Im Februar 2008 hatte Polaroid erstmals seinen Minidrucker angekündigt – seit Ende Juli 2008 ist er auch im Laden erhältlich. Anders als die meisten Printer zu Hause druckt der Mini nicht mit Tinte, sondern nutzt Zinks Zero-Ink-Technik – er kommt also völlig ohne Tinte aus. Der Hobbyfotograf braucht somit keine Tanks wechseln, gedruckt wird auf Spezialpapier, das mit unterschiedlichen Kristallen beschichtet ist. Beim Drucken werden sie erhitzt und die Farben dadurch sichtbar.

Design

Party, Urlaub oder Hochzeit – der PoGo passt auf jeden Fall noch in die Tasche, um bei dem Event dabei zu sein – schließlich ist er gerade mal so groß und dick wie eine gut gefüllte Brieftasche. Und mit 230 Gramm auch verhältnismäßig leicht. Wer auch das Akkuladegerät mitnehmen will, hat allerdings zu schleppen: Es wiegt nämlich noch mal so viel und ist sogar noch einen Tick größer als der Minidrucker selbst – braucht also extra Platz in der Tasche.

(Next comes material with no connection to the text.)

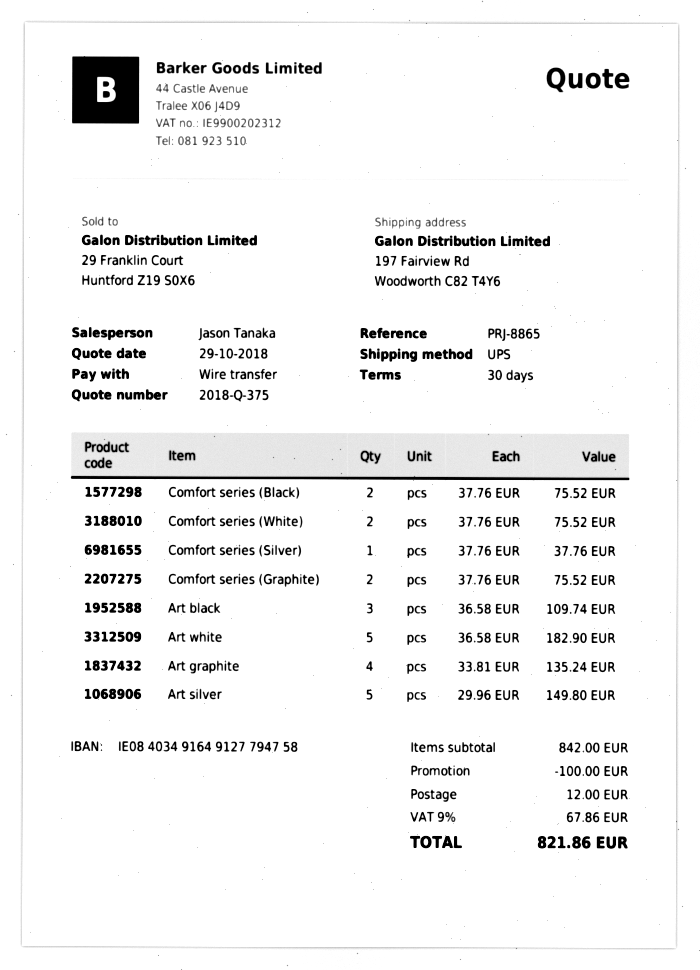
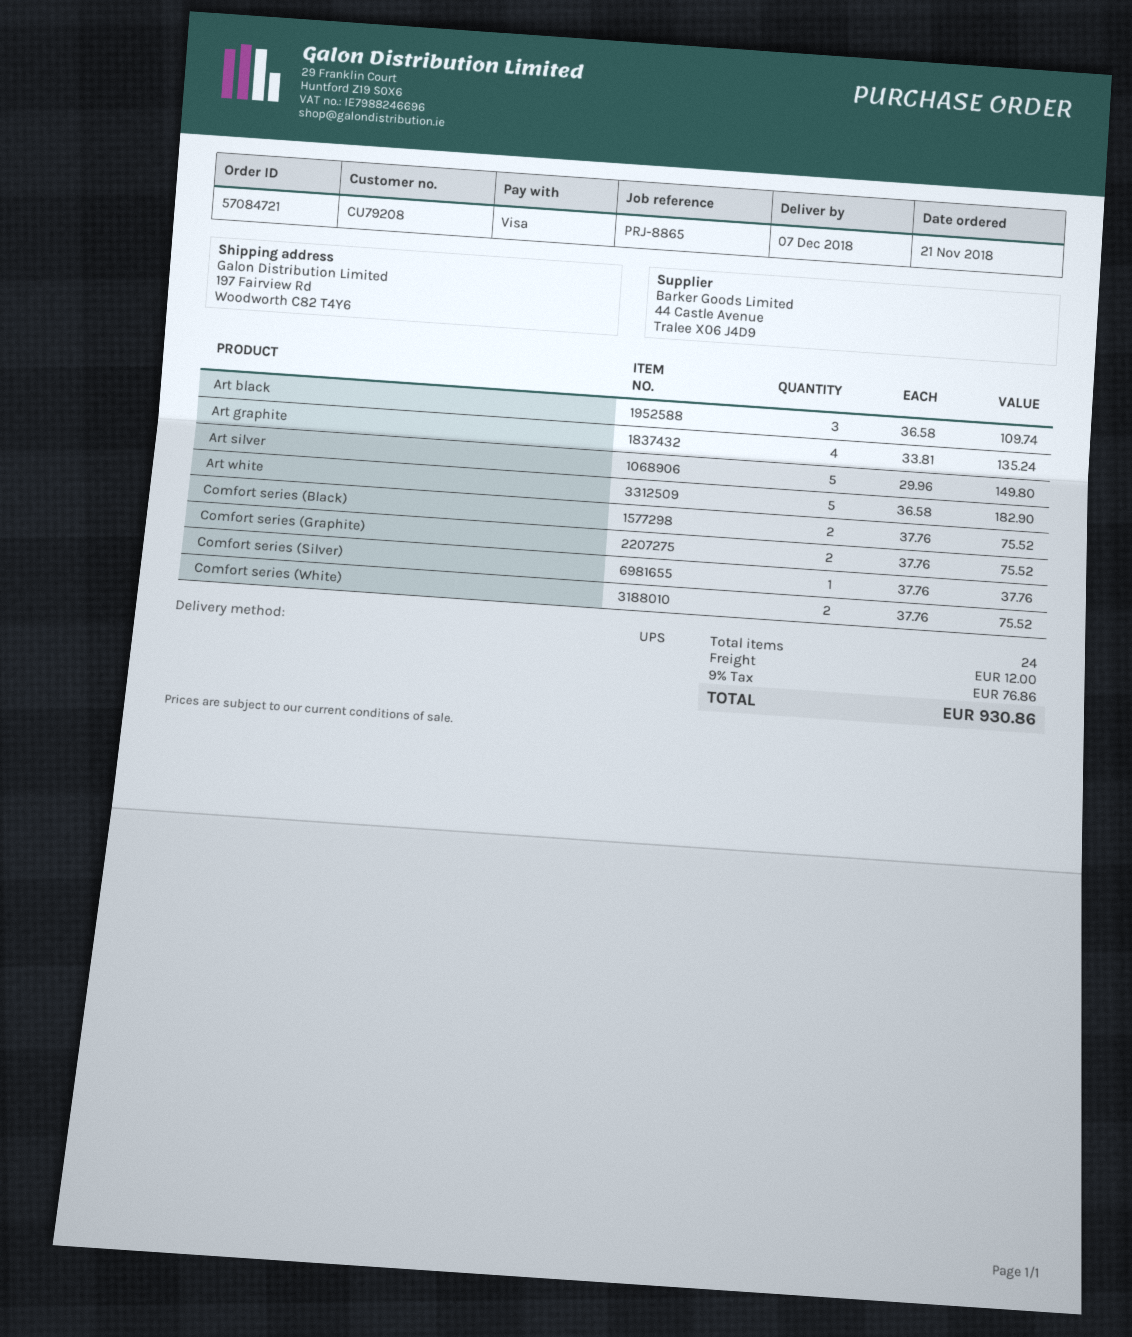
payment method: bank transfer -> Visa
discount: 100.00 -> none
tax: 9% = 67.86 -> 9% = 76.86
total: 821.86 -> 930.86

Knöpfe und Anschlüsse sind überschaubar: So finden sich an den Seiten der Anschluss für den Akku zum Laden an der Steckdose, ein Einschalter und ein USB-Anschluss. USB dient dem Anschluss einer Digitalkamera. Alternativ ist die Verbindung zum fotografierenden Gerät via Bluetooth möglich – über die Verbindung informiert eine grüne LED-Leuchte. Sie trägt allerdings nicht das allgemein übliche Bluetooth-Zeichen, sondern ein Symbol mit Ausrufezeichen in einem Dreieck. Das ist anfangs ein bisschen verwirrend – zumal die Anzeige auch noch andere Funktionen hat.

Die „Bedienungsanleitung“ hilft übrigens kaum weiter. Sie besteht gerade mal aus einem DIN-A4-Blatt, das zeigt, wie der Drucker funktionieren soll. Dabei kommt die Beschreibung komplett ohne Text aus – was durchaus zu Rätselraten führt, beispielsweise wenn es darum geht, Handy und Printer erstmals zu verbinden. Ist das schließlich trotzdem geglückt, muss der Nutzer noch die Papierkassette füllen. Um das beschichtete Papier für die Abzüge einzulegen, drückt er einen Knopf an der Seite. Der öffnet eine Klappe und die Papiere lassen sich mit einer blauen Testkarte nach unten einlegen. Anschließend kalibriert sich der Drucker selbst. Dazu nutzt er das jedem Stapel beiliegende blaue Kärtchen, das mit einem Strichcode versehen ist. Die Kalibrierung dauert etwa eine halbe Minute, sie ist fertig, wenn der PoGo die blaue Karte ausgespuckt hat. Erst dann kann der Anwender mit den eigentlichen Ausdrucken loslegen bzw. weitermachen. Der Schacht fasst jeweils einen Zehnerpack – auf einer Party oder gar auf einer Hochzeit bedeutet das Nachfüllstress.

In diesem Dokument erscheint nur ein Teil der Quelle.